## Problem to work on
Print nothing except the lines of the listing below from the line with "Kleenex® Dermo Foam" to the line with "total: 3110.15 -> 2445.68", each exactly as written, both ends included.

◇ ◇ ◇

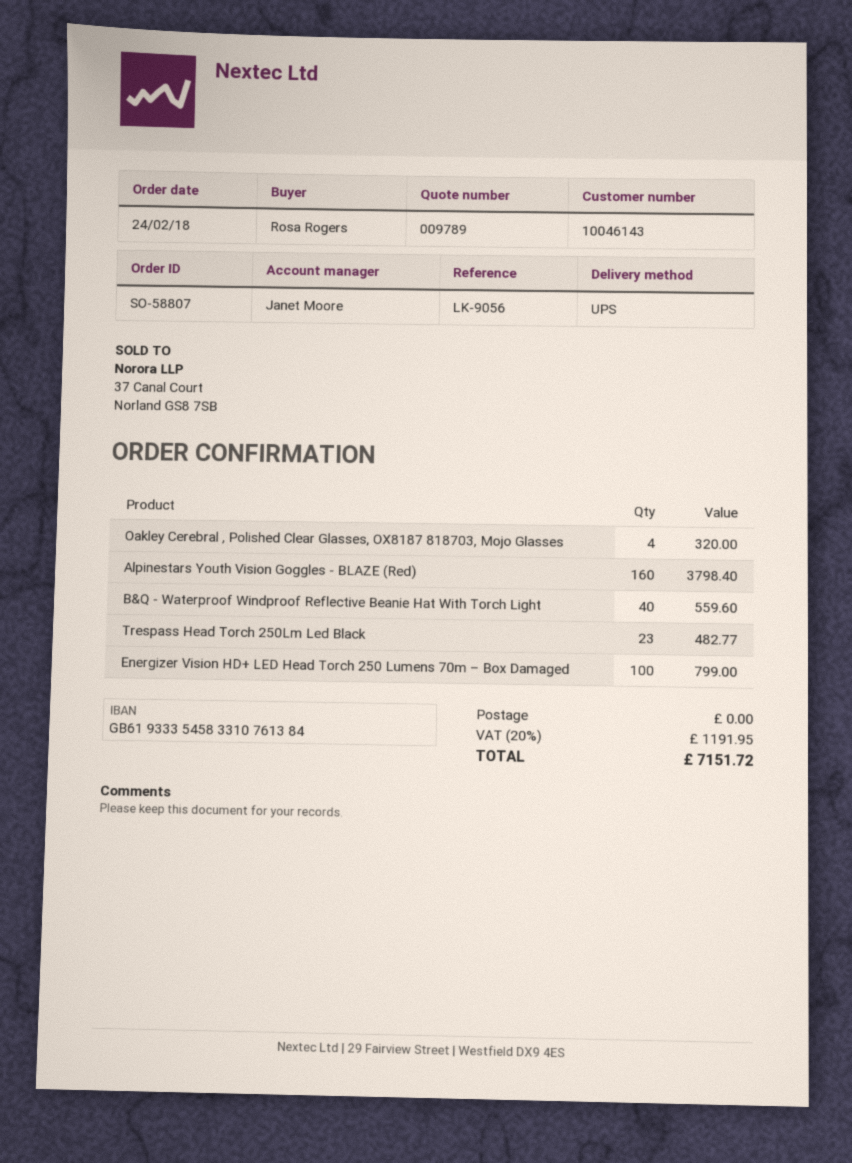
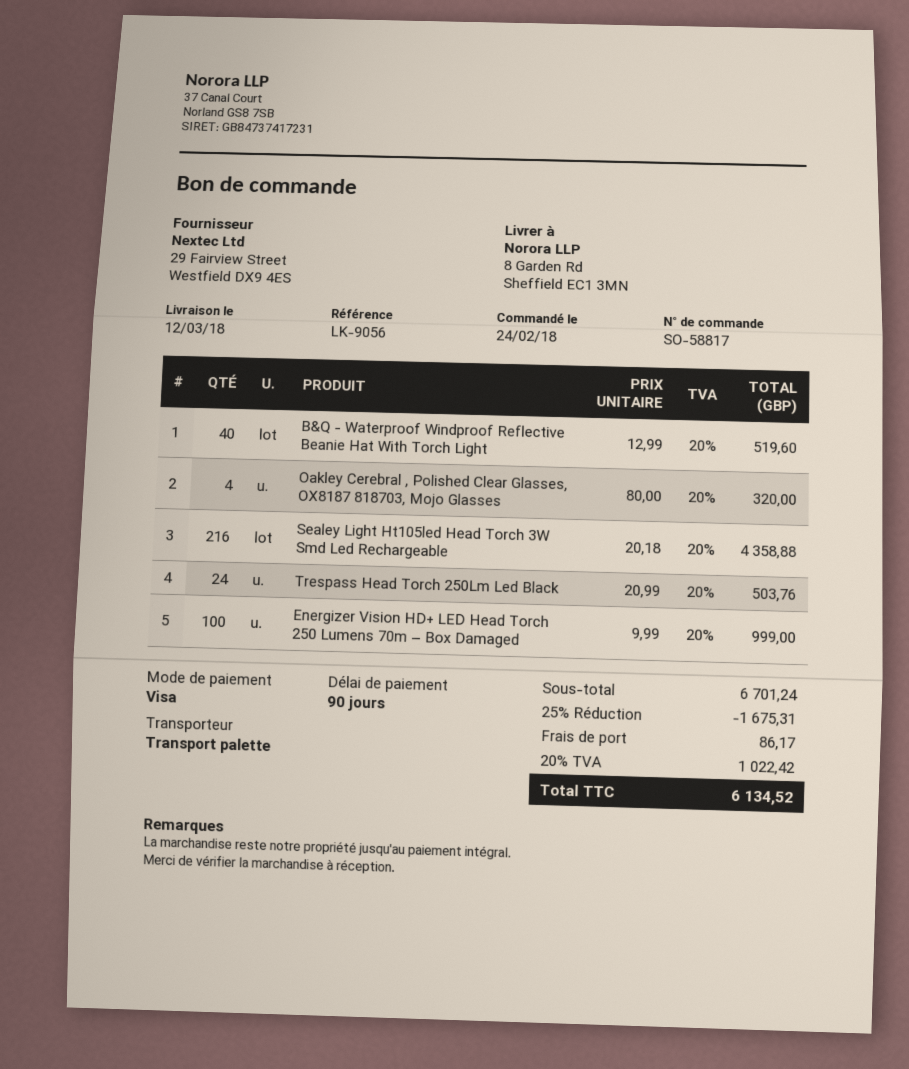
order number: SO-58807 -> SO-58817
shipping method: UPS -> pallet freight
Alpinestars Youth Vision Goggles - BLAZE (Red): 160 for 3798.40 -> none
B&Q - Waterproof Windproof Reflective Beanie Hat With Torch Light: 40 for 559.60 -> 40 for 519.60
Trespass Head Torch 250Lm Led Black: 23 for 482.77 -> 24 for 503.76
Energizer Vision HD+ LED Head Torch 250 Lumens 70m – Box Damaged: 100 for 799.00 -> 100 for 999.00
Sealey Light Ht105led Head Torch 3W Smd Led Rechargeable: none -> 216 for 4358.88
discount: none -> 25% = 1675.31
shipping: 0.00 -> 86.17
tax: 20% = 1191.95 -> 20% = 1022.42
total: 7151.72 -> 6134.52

◇ ◇ ◇

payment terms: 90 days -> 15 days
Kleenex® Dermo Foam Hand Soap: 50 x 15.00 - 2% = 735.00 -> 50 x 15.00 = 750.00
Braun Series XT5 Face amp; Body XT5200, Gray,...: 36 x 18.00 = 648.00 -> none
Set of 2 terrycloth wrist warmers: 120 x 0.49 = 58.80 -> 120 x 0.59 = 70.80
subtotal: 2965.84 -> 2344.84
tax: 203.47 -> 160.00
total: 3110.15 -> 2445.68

◇ ◇ ◇

## Completed exercise
Kleenex® Dermo Foam Hand Soap: 50 x 15.00 - 2% = 735.00 -> 50 x 15.00 = 750.00
Braun Series XT5 Face amp; Body XT5200, Gray,...: 36 x 18.00 = 648.00 -> none
Set of 2 terrycloth wrist warmers: 120 x 0.49 = 58.80 -> 120 x 0.59 = 70.80
subtotal: 2965.84 -> 2344.84
tax: 203.47 -> 160.00
total: 3110.15 -> 2445.68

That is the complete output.